I work holistically, integrating mind, body, and spirit into the way I think about the human experience and condition. I have a collaborative, psychodynamic style, always bearing in mind how the relationship I develop with my patients relates to the issues and struggles they deal with out in the world.

By carefully and thoughtfully examining your life -- your hopes, fears, and desires -- we develop a practice, a discipline, cultivated over time that will help you continue to grow for years to come.


Relational and Integral Psychology

I am trained in psychodynamic psychotherapy from a Relational perspective - Relational Theory proposes that a central human necessity is the establishment of authentic and mutual connection in relationship. Disconnection in relationship is the source of psychological problems (Stephen Mitchell). A Relational approach has been used by feminist psychologists, such as myself, based on the theories of Nancy Chodorow and Jessica Benjamin who emphasize the experience of equality and inequality in relationships as having great effect on mental health. 

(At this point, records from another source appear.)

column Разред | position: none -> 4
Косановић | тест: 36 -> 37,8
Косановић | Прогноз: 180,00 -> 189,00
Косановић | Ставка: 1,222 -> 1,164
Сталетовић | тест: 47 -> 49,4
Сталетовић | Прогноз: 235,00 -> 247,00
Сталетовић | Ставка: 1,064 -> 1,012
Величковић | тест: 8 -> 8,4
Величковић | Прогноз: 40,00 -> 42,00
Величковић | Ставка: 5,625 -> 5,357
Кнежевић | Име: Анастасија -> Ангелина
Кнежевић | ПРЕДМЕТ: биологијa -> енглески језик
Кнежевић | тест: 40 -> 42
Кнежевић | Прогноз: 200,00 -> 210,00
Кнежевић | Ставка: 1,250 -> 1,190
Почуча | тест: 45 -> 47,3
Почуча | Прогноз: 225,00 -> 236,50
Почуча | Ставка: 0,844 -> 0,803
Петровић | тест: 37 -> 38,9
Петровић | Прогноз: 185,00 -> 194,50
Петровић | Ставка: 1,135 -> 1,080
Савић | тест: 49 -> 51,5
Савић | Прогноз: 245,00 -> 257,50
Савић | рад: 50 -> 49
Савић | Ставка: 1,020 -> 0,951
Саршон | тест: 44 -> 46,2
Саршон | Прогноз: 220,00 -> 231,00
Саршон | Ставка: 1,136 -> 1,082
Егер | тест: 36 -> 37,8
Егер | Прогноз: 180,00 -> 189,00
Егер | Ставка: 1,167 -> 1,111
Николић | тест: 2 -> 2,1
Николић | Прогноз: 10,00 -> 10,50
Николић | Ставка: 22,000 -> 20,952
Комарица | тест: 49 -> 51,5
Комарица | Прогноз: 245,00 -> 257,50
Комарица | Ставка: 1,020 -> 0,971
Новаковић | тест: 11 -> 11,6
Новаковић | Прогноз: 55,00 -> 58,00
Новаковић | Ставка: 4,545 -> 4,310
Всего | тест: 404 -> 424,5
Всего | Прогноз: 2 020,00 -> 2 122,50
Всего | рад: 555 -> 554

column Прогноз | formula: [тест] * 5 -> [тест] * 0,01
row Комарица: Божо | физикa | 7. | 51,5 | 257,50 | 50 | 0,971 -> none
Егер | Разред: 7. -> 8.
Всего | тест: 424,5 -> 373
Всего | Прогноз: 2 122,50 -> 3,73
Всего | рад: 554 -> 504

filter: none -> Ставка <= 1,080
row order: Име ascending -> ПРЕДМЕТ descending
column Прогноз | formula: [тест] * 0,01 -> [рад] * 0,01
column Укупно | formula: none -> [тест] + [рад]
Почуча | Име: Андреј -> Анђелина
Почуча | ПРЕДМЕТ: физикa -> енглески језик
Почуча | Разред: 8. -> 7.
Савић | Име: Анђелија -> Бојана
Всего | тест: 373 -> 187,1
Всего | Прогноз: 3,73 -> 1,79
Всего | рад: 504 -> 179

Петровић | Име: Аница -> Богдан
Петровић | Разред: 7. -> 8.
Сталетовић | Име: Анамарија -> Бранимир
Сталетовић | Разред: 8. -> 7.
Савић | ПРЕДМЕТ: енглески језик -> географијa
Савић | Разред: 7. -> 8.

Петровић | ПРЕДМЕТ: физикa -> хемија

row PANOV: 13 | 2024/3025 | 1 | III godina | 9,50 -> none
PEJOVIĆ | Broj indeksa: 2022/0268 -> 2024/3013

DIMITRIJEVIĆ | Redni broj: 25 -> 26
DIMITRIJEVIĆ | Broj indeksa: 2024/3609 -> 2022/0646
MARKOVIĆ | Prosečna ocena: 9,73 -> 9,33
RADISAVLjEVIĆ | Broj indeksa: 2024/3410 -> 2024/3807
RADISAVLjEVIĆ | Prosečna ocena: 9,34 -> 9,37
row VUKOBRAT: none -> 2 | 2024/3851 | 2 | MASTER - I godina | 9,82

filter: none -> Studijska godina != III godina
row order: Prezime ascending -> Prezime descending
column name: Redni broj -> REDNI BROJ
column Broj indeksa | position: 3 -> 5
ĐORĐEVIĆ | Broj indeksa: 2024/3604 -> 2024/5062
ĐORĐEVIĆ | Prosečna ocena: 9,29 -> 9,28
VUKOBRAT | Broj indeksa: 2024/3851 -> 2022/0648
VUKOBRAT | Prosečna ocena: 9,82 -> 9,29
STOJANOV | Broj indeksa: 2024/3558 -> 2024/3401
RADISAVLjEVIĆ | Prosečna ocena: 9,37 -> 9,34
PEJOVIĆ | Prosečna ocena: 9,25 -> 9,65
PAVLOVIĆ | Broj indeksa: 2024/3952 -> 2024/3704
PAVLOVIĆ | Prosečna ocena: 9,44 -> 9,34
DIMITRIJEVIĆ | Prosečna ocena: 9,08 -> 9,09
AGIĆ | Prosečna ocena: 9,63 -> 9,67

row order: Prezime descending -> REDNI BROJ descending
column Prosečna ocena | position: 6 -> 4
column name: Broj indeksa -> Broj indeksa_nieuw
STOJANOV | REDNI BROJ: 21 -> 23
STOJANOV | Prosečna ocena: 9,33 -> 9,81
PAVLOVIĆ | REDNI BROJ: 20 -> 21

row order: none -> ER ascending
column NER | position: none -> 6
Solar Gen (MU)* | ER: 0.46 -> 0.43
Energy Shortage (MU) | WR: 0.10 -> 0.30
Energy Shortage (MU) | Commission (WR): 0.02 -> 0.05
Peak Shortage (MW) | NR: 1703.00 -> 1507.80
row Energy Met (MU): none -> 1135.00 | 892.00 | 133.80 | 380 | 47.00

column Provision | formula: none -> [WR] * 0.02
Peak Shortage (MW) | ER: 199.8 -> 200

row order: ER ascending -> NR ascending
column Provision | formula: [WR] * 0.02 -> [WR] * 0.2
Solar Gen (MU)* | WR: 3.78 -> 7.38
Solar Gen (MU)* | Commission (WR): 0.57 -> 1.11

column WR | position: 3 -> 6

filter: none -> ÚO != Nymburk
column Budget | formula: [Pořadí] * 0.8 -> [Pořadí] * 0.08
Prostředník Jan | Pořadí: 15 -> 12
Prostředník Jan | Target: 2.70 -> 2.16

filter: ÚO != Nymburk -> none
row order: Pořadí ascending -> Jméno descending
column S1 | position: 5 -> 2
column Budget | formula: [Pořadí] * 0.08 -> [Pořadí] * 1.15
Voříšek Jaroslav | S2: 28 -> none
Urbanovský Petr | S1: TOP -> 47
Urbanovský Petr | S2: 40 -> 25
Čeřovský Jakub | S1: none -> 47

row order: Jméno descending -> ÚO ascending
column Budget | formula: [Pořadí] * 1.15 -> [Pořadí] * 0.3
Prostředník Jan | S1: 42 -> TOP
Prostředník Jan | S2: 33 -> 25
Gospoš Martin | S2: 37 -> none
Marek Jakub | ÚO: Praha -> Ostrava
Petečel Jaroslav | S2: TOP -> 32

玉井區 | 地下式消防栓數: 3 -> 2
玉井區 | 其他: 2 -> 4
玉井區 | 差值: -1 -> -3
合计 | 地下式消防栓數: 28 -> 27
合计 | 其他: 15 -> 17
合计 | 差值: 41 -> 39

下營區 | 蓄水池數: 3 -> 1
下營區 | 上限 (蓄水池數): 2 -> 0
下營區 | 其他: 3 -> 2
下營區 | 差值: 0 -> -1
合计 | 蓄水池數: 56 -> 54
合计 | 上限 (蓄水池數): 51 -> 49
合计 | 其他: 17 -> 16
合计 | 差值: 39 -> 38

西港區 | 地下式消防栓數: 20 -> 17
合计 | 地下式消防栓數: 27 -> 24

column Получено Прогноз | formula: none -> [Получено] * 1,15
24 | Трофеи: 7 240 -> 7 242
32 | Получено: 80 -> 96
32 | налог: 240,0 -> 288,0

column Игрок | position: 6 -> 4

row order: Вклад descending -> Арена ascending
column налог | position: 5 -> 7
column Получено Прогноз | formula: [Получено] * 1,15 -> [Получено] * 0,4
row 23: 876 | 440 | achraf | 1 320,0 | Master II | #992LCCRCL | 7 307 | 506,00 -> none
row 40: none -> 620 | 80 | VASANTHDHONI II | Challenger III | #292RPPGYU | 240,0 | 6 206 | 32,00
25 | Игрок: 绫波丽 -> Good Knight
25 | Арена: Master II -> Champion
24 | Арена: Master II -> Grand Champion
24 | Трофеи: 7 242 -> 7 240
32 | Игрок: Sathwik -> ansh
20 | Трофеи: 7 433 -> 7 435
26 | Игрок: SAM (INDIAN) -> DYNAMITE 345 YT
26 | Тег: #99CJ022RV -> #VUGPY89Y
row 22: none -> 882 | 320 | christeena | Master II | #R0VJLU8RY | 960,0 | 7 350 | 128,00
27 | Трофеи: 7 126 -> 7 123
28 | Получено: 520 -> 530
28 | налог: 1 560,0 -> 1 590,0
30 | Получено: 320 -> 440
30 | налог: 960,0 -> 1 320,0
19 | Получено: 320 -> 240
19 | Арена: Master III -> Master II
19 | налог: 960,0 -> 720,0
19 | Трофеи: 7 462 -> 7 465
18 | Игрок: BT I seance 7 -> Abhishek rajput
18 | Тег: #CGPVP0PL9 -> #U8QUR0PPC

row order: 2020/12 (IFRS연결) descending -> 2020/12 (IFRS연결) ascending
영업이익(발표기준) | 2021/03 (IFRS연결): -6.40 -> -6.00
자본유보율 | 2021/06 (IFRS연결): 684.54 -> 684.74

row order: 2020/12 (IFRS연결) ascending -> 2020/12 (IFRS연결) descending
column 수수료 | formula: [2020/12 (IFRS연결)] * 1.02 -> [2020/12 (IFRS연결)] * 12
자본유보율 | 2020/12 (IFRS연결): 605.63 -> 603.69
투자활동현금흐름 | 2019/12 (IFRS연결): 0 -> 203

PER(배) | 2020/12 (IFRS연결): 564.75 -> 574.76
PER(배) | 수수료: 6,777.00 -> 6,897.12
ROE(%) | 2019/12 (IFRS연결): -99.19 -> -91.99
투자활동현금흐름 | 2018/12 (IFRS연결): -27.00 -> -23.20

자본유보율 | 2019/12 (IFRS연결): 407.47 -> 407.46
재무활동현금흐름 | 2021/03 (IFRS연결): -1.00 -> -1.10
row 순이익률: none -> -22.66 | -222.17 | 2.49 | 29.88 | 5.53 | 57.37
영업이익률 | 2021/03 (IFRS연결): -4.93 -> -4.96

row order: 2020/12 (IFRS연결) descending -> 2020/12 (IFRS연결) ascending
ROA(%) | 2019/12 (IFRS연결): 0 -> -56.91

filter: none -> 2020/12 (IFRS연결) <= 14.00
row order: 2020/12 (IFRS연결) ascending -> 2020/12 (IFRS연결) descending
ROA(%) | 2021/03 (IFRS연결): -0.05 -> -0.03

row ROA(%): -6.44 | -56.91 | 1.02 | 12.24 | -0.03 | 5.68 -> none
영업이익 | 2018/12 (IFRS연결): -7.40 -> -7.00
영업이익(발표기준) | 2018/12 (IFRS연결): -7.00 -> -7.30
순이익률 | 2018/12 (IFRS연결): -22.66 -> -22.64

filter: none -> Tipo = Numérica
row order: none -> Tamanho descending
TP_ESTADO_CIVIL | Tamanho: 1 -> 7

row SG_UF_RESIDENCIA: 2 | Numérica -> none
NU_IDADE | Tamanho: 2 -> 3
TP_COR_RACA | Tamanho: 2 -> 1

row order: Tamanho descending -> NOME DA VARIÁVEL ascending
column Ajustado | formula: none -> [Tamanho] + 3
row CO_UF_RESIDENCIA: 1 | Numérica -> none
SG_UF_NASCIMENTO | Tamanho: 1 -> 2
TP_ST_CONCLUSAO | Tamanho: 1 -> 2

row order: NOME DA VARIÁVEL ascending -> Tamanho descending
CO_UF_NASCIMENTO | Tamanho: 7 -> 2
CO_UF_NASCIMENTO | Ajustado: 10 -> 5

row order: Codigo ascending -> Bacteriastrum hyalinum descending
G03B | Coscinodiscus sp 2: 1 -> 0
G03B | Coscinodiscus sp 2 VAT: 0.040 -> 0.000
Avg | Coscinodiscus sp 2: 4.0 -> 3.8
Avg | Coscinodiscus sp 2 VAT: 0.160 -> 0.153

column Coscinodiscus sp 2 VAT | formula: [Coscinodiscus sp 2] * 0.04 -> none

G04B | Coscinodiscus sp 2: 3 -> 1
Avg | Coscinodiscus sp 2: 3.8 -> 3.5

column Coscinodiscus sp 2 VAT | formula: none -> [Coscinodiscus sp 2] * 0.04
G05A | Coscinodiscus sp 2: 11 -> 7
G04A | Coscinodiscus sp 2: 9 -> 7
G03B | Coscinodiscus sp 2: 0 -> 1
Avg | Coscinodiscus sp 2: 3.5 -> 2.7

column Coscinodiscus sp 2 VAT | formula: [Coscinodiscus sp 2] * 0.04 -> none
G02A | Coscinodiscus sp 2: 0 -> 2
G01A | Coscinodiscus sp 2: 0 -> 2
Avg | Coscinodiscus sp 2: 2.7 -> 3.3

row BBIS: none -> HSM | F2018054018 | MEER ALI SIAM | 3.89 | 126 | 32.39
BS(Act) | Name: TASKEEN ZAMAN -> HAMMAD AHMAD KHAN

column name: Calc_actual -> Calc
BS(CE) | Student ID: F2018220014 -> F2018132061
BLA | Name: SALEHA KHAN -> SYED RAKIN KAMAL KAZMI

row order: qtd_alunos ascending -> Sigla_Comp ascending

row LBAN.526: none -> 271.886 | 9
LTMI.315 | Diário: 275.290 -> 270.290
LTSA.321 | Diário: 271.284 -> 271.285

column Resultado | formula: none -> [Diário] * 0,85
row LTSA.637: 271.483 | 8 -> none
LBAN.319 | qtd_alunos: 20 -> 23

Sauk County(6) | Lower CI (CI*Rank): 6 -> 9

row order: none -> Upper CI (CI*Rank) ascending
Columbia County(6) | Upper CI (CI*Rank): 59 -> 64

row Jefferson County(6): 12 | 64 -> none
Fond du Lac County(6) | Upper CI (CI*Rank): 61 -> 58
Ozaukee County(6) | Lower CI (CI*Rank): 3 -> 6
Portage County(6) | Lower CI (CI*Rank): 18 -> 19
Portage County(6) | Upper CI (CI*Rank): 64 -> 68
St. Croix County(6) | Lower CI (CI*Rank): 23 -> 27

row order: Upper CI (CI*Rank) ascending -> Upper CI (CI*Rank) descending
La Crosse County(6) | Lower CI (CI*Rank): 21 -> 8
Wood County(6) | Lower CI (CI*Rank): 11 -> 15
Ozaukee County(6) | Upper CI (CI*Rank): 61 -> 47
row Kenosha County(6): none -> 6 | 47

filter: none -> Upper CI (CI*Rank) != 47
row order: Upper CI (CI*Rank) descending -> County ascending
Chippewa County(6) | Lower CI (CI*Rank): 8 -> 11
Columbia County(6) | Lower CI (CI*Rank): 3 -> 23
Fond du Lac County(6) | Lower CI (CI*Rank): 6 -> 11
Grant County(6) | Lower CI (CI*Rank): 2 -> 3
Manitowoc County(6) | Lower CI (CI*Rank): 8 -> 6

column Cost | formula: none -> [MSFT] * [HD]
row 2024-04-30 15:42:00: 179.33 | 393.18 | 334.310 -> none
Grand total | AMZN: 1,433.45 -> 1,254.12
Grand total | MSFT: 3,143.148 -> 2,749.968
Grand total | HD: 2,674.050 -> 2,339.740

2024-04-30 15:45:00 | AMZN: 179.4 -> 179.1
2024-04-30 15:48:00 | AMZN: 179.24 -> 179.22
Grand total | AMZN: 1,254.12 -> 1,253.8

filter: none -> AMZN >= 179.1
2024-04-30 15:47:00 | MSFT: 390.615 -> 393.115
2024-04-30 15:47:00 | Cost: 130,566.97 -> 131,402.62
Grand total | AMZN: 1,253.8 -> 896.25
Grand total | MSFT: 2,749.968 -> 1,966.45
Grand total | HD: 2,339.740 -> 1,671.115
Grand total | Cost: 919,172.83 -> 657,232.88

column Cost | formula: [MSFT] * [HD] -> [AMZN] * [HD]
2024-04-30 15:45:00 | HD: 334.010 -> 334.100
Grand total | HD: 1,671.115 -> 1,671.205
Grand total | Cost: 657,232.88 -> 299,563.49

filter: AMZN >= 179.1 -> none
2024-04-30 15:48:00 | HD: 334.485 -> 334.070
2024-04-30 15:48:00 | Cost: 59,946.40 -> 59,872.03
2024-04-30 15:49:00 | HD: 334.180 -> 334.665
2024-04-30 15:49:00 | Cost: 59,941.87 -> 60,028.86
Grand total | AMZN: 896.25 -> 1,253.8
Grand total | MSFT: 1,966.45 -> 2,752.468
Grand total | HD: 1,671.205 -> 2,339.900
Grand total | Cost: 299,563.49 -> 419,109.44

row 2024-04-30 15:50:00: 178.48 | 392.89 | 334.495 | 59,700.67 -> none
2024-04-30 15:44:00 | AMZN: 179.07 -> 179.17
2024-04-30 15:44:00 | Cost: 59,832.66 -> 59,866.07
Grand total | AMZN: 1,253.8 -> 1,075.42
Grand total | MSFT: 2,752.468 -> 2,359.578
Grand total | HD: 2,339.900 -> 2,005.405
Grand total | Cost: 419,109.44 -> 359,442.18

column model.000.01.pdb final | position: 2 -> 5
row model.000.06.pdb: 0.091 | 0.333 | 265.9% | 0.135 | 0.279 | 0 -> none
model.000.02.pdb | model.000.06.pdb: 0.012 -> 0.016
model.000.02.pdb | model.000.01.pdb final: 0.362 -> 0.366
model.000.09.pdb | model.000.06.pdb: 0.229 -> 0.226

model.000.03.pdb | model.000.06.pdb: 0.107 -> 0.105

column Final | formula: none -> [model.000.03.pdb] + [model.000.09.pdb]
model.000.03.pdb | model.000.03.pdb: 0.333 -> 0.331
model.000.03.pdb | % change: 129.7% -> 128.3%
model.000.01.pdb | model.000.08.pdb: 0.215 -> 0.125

In addition, I have a background in Integral Psychology – an approach embedded in my graduate training at California Institute of Integral Studies - which integrates insights from  mind/body approaches, nutrition, spiritual/religious traditions (Western and Eastern), and alternative health practices in order to allow for a more comprehensive approach to working with clients in therapy.

Mindfulness and Focusing

Mindfulness has been a central part of my training and continues to be of great value in my personal and professional life. Mindfulness, paying attention to our thoughts and feelings without judging them, is rooted in Buddhist practices that I have studied, initially on retreat with Robert Thurman and Mark Epstein studying the integration of Buddhism and Psychotherapy. More recently, I have been trained in Focusing, a practice very similar to mindfulness, as developed by Gene Gendlin, and taught to me by Marsha Smith.  Focusing is body-oriented, not just words. It's about paying attention to your felt sense of a situation and making your feelings clearer so you can use them to guide your next steps. Focusing and mindfulness skills help to build one's inner ability to deal with stress and frustration.

 

There is a saying in Tibetan, Tragedy should be utilized as a source of strength.

There is a saying in Tibetan, Tragedy should be utilized as a source of strength.

 I offer a genuine approach to psychotherapy, acknowledging each client as an individual with unique needs.  Every person strives for health and has the possibility of  healing, although one often meets great challenges along the way. A relationship with another person who is meant to facilitate the process of  overcoming these challenges can be of great benefit. Psychotherapy offers a confidential place for a person to share, explore, and process those things that make life stressful.